Simple Guidelines For Maintainable SpreadsheetsSat, Feb 25, 2017 in Desktop Programming
The spreadsheet is one of the most powerful inventions in the history of computing. But with that power comes responsibility: just as with a programming language, the spreadsheet itself can become difficult to understand and maintain.
The fundamental issues that cause spreadsheets to be difficult to maintain over time tend to be similar to those in computer programs: intent is obscured and replaced with implementation; complexity grows nonlinearly; side effects cause problems you don’t foresee in advance; debugging is twice as hard as creating, so the cleverest spreadsheet you can create is two times more complex than you can debug. Here are some practices I follow to help make spreadsheets simpler and easier to use and maintain.
Create Visual Clarity
Visual clarity and simplicity are important for me to understand a spreadsheet. Complexity makes my brain and eyes tired and confused more quickly.

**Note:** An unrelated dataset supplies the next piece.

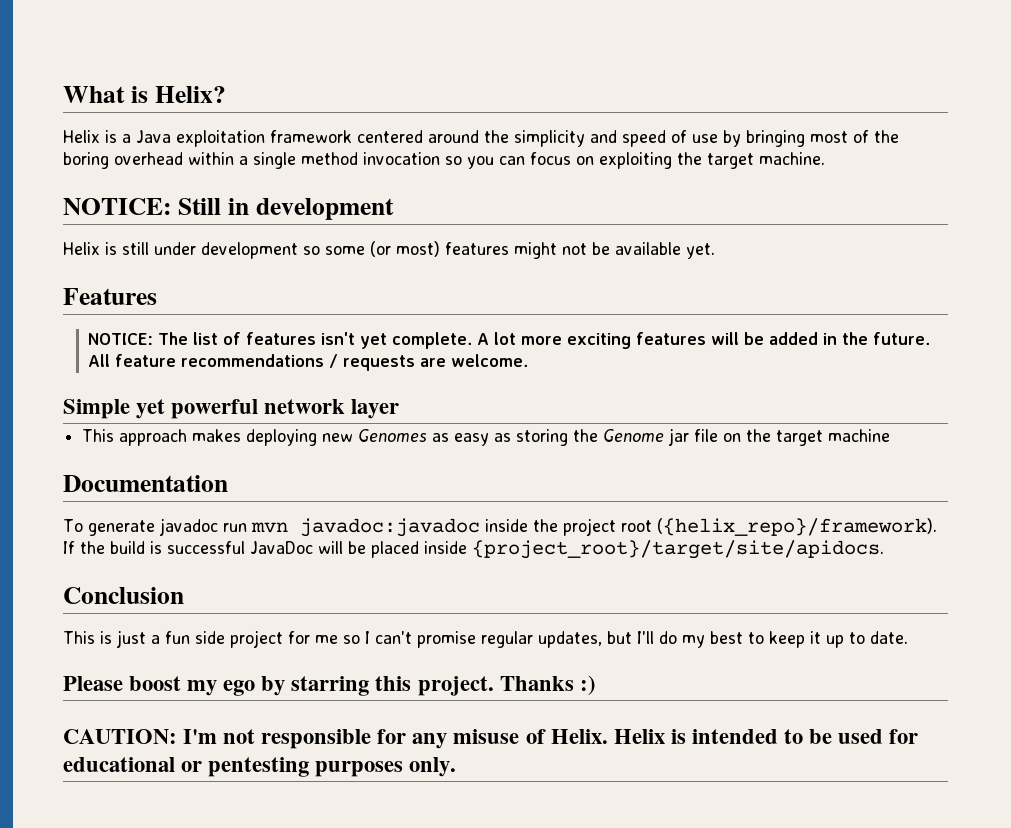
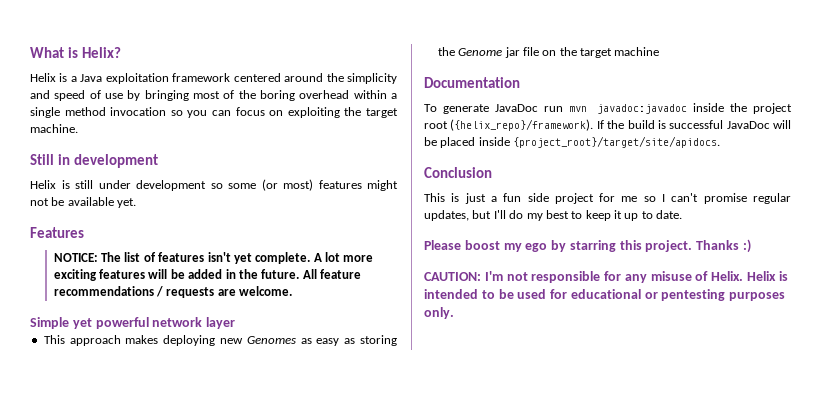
[63,198,171,215] NOTICE: -> (78, 128) none
[158,518,218,536] javadoc -> [494,104,538,112] JavaDoc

Disable gridlines. Gridlines add a lot of clutter, and once you disable them you’ll discover they are not necessary. The content itself is sufficient to establish rows and columns. Judicious use of borders, such as underlining the header row of a table, is easy to add later.
Begin the spreadsheet in row 2 and column B, leaving row 1 and column A blank. This gives visual margins that add clarity. It also makes it easier to add columns and rows without causing formatting issues or duplicating formulas in unexpected ways. For example, it makes it easier to add a column without including it in a named range or table.

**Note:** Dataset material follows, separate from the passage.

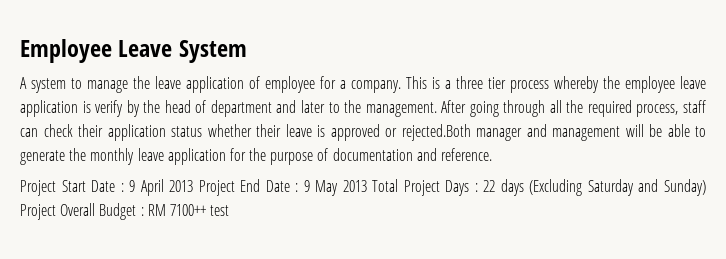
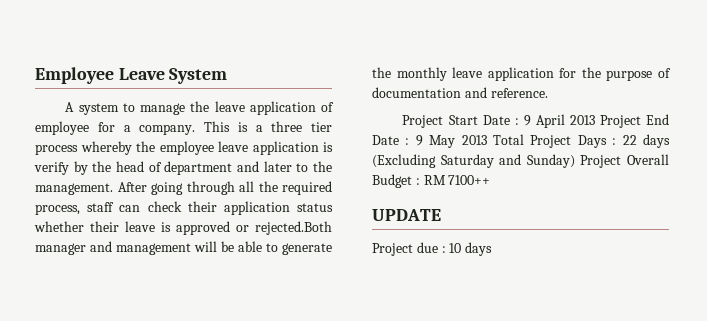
[210,205,230,216] test -> [372,209,441,221] [372,242,493,256] // UPDATE // Project due : 10 days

Use “freeze panes” or drag dividers to create fixed rows that don’t scroll, so row and column headers are visible as you scroll through large amounts of content. This is especially important if you are working on a large screen and someone with a small screen might view the spreadsheet later.
Obvious Is Better Than Clever
In some cases, hiding rows or columns can be powerful by removing distraction, enabling the user to focus on an outcome or result instead of the process used to achieve it. However, hidden rows and columns usually are a “bad smell,” because their invisibility creates magical functionality that’s difficult to discover or understand. They’re hard to maintain, too, because you’ll often need to examine them to understand the spreadsheet, and you’ll have to unhide them and hide them again to do that. Therefore, generally avoid hidden columns or rows.
I wrote previously about hacks to ignore missing data, which has examples of techniques that need to be weighed carefully for benefits versus potential drawbacks.
Respect And Work With Data Flow
Cycles in spreadsheets are perfectly possible, but just like functions with many exit points or side effects in a program, they’re a mess. But there are less obvious ways to create messy tangles in your spreadsheets, too.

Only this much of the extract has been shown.